We do have good tools to prevent and control rabies, so the question is why aren’t they being used? And the sorts of arguments I heard all the time were: ‘there’s too much wildlife in Africa, it’s a futile exercise,’ and ‘there are too many stray dogs, they’re impossible to vaccinate’. When that’s set against ‘it’s not a very important human disease problem’, it just leads to inertia and inaction.

So our work has been about chipping away at those barriers and asking ‘is there actually evidence to support this?’… and, one by one, all of these barriers have fallen down. It’s entirely feasible [to eliminate the disease]. Wildlife reservoirs should not present a problem to eliminating human deaths, dogs are accessible, and can be vaccinated, and actually it’s pretty straightforward.

 

What’s needed to make elimination a reality?

We’re at the stage where all the core components are in place and we’re now facing the challenge of scaling up. We’ve had pilot projects, we’ve demonstrated that elimination is feasible on a small scale and even on larger scales, like in Latin America, we know it can happen. But in Africa and Asia we’re struggling to move beyond that to coordinating national and regional programmes. So that’s really what we’re trying to work on now — how to make that step change.

What are you currently focused on in your work?

Most of my work is now on other zoonoses [diseases that can be passed from vertebrates to humans]. I do quite a lot of work on diseases that cause febrile illness in people. Although malaria has been declining in many areas, there’s still a lot of fever out there but we don’t really know what’s causing it.

A study in Tanzania – of severe fever in hospitalised patients – found that about 60 per cent were diagnosed clinically as having malaria but when actually they came to look at the cause of the illness, less than two per cent of febrile cases were caused by malaria, and about a third of them were zoonotic diseases, many associated with livestock.

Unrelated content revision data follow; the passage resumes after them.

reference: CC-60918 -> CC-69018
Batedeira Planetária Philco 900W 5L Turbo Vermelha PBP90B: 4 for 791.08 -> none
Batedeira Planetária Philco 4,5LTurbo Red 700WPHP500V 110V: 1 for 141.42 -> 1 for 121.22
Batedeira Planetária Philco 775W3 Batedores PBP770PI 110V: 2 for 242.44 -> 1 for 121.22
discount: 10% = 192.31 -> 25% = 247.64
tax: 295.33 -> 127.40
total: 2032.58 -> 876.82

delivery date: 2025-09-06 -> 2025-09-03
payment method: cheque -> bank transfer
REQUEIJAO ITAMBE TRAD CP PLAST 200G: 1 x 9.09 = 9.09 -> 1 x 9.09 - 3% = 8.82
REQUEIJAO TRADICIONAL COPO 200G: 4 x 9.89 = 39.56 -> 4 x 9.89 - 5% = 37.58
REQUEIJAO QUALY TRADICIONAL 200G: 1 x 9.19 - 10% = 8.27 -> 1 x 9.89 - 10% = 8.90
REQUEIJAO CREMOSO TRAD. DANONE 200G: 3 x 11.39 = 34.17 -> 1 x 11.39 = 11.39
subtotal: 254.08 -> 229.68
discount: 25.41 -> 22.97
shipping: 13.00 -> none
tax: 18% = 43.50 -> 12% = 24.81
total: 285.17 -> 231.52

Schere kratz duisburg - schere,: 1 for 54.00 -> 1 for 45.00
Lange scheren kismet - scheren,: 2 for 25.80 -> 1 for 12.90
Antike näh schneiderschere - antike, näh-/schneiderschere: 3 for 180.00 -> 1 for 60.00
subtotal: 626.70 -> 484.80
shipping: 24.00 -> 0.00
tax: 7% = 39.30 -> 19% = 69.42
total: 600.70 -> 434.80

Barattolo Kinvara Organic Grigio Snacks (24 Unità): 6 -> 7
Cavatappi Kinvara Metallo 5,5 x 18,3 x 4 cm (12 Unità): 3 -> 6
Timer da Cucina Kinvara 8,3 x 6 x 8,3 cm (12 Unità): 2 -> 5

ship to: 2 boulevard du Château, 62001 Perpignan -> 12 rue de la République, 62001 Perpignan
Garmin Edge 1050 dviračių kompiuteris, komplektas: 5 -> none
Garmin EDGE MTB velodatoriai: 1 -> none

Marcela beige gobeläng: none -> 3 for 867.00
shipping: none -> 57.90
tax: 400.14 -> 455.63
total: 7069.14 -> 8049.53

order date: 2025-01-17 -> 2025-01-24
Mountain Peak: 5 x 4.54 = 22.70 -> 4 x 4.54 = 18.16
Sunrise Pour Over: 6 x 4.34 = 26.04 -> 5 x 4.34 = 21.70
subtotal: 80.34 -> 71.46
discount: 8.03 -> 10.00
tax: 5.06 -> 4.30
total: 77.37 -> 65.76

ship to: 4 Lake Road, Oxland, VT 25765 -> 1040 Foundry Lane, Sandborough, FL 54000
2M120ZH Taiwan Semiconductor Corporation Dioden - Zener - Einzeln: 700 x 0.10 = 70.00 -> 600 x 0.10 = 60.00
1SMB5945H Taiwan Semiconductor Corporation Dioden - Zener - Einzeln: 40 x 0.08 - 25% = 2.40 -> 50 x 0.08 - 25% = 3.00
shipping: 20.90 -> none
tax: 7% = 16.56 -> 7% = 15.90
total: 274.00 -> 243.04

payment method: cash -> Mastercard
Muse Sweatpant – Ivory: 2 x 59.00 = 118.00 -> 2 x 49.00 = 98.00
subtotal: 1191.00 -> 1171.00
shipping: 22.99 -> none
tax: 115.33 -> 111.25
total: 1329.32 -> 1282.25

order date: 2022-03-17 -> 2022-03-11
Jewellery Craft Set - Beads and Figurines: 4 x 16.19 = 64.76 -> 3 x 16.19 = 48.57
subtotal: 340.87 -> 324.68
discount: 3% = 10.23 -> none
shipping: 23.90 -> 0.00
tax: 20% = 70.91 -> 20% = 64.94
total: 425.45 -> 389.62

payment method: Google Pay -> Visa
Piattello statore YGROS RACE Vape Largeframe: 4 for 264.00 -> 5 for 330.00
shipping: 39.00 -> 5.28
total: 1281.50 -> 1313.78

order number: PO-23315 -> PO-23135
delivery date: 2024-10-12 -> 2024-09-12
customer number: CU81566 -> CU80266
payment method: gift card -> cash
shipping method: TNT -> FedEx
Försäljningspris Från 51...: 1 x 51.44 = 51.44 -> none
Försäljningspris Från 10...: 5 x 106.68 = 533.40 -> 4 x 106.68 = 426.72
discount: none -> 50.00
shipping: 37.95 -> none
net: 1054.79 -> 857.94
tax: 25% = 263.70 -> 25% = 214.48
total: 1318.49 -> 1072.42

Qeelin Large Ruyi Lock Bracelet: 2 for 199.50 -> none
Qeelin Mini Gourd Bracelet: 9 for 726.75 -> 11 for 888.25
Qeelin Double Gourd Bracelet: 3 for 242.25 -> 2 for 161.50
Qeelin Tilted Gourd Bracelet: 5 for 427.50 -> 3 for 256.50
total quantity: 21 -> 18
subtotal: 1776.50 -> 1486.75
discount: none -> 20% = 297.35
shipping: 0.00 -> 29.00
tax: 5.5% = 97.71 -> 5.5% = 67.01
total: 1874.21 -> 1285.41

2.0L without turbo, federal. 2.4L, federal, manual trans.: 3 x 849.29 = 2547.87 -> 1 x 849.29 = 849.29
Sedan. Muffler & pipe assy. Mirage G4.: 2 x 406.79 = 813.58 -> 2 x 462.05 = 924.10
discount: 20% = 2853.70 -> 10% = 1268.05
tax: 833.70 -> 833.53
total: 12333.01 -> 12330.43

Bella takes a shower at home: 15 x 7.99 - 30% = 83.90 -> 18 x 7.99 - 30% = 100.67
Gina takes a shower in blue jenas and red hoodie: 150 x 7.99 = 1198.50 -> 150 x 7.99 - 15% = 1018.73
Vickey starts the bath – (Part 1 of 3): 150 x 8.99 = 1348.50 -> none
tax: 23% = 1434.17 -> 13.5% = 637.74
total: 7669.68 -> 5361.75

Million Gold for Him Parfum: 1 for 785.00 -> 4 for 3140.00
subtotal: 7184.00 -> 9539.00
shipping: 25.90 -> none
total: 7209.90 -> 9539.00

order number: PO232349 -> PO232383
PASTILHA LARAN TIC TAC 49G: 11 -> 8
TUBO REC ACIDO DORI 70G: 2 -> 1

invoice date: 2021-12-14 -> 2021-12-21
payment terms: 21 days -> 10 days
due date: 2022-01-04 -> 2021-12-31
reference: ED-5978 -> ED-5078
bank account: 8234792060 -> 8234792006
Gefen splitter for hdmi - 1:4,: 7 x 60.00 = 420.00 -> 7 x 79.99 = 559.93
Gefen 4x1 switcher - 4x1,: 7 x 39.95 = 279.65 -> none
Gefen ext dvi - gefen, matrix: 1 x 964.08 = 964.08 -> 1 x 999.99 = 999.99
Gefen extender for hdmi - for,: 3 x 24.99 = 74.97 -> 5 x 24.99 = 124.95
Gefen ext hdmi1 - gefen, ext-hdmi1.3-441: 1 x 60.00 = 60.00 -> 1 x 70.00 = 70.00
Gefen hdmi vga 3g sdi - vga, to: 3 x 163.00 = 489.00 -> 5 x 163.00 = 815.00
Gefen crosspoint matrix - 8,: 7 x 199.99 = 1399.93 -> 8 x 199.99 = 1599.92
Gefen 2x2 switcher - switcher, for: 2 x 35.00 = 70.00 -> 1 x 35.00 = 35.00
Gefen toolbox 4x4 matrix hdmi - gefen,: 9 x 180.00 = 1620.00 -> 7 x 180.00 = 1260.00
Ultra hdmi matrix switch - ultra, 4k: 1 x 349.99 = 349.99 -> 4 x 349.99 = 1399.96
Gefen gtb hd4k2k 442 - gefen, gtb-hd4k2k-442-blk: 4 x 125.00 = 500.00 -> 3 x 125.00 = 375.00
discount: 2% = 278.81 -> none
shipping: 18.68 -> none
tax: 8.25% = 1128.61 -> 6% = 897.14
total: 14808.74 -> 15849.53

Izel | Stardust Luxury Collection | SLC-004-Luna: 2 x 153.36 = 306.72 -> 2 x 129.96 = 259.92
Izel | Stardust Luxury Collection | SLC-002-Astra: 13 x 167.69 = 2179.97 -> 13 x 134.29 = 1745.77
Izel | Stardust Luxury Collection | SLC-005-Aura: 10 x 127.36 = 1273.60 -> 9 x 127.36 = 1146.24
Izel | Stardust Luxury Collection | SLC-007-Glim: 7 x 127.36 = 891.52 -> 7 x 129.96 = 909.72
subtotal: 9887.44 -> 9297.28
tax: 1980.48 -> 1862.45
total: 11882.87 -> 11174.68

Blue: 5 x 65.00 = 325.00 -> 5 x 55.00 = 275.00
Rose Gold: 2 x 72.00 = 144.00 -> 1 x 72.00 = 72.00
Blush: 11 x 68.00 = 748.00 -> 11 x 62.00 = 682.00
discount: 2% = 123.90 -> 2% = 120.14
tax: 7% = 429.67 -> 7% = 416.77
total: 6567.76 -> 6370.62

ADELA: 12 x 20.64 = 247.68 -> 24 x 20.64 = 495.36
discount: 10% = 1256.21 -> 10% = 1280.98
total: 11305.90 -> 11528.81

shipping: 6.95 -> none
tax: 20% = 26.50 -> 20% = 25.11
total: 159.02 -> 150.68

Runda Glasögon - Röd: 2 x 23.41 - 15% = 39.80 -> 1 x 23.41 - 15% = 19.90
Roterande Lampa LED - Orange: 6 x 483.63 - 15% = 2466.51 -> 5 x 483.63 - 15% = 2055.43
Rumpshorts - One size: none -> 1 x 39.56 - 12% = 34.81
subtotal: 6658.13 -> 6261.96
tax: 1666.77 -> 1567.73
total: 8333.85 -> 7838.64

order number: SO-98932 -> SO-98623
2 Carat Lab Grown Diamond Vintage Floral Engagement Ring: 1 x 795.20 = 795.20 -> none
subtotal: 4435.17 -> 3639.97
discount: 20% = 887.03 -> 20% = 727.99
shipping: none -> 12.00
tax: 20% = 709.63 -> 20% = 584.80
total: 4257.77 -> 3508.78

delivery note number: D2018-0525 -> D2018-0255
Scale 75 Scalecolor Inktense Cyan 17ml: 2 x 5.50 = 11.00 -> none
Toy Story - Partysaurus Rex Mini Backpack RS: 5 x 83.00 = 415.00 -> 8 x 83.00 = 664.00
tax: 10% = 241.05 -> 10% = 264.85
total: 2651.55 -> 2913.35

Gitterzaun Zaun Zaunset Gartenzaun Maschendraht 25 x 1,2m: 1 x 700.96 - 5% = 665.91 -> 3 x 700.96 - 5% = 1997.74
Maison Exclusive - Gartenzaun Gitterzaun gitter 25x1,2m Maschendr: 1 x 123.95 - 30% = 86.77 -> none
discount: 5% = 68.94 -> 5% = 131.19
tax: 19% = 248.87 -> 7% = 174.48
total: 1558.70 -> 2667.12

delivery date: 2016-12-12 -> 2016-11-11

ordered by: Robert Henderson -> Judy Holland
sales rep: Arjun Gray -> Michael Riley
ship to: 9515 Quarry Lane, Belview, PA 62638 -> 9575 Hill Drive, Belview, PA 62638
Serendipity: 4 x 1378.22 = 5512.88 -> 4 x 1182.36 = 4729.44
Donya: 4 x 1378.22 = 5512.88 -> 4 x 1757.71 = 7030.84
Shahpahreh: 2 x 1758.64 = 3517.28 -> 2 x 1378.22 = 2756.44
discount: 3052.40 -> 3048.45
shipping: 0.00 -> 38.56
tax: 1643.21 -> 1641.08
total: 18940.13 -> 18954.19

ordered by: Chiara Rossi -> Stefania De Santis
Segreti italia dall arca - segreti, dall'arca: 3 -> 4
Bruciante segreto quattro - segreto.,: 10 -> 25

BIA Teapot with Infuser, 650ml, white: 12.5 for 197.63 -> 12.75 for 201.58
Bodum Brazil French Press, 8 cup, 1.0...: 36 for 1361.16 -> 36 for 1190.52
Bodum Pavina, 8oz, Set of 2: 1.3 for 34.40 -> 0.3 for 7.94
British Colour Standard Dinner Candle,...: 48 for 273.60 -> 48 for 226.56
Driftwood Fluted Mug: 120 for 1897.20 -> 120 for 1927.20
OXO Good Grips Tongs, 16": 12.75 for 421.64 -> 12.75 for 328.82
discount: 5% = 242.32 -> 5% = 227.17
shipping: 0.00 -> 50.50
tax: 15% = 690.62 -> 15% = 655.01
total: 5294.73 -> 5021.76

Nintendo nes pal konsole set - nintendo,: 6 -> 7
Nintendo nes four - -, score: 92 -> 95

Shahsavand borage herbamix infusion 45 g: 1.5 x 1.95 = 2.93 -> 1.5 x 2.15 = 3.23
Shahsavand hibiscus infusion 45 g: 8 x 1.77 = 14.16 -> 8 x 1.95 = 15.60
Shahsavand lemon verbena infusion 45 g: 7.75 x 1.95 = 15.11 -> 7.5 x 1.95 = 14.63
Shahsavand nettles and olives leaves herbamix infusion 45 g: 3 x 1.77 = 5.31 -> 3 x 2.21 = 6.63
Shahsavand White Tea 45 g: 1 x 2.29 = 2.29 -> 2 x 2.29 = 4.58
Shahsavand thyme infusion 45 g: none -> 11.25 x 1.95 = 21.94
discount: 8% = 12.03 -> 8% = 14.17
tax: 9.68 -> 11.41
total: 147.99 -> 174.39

Some of these diseases – such as brucellosis, Q fever and leptospirosis – have little visibility, but actually have important impacts on people’s health and livelihoods.

What challenges have you faced as a woman in science?

My first degree was in zoology and when I applied for a job with the British Antarctic Survey, they didn’t take women at the time in Antarctica which made me rethink my options. I saw a careers advisor who looked at my CV. I had a good degree, but she saw that I could type and said ‘why don’t you get a job with a marketing company as a typist?

The assumption that all I could do was type fast, and that this should be my entry into a career, incensed me so much… it was a challenge that spurred me into applying to vet school which took me into this career.

What advice would you give others trying to forge a scientific career?

What I’ve learned from my career and unexpected successes, is that it’s not just about your academic and technical skills. These are clearly very important, but so much of what we do in science and medicine is inherently collaborative.

We need to draw on so many types of expertise and disciplines because we’re tackling some very complex challenges, particularly in international health in developing countries. So your ability to bring together the right people with the right mix of skills and sustain and nurture those relationships is really important.

It’s very rare to find any success that’s due to one individual. Certainly in my case it’s not about me, it’s about so many people who have worked together effectively to tackle some of these problems.